Problem description.
Provide only the number of lines below in which the string "assertion" occurs.

*** Records for this exercise Section Begins ***

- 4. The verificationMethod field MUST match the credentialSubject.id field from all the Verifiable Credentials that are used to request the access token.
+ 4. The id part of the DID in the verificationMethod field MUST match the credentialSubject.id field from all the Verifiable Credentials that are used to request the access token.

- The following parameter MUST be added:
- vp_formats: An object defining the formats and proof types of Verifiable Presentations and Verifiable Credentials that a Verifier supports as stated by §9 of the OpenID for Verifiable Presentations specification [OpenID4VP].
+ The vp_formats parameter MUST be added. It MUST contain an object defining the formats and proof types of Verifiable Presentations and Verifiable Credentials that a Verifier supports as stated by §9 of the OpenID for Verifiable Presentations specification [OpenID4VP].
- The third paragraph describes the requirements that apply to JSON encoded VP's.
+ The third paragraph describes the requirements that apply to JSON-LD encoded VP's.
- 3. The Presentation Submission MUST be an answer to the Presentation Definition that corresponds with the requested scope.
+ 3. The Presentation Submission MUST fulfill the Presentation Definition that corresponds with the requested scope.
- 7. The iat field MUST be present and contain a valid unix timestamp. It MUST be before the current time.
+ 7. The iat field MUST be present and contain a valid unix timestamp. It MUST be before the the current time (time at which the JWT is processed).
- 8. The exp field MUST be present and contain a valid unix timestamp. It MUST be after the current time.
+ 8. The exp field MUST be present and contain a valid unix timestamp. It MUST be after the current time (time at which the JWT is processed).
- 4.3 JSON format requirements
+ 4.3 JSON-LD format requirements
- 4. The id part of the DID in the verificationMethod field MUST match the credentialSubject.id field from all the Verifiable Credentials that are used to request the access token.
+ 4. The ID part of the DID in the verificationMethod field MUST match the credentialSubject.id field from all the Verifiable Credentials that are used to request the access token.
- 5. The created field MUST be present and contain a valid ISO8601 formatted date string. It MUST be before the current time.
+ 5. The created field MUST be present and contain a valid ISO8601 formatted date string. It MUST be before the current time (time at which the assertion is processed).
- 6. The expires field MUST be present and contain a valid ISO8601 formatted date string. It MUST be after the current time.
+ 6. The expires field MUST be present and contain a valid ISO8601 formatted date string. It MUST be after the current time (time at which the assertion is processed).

*** Records for this exercise Section Ends ***

Final answer.
2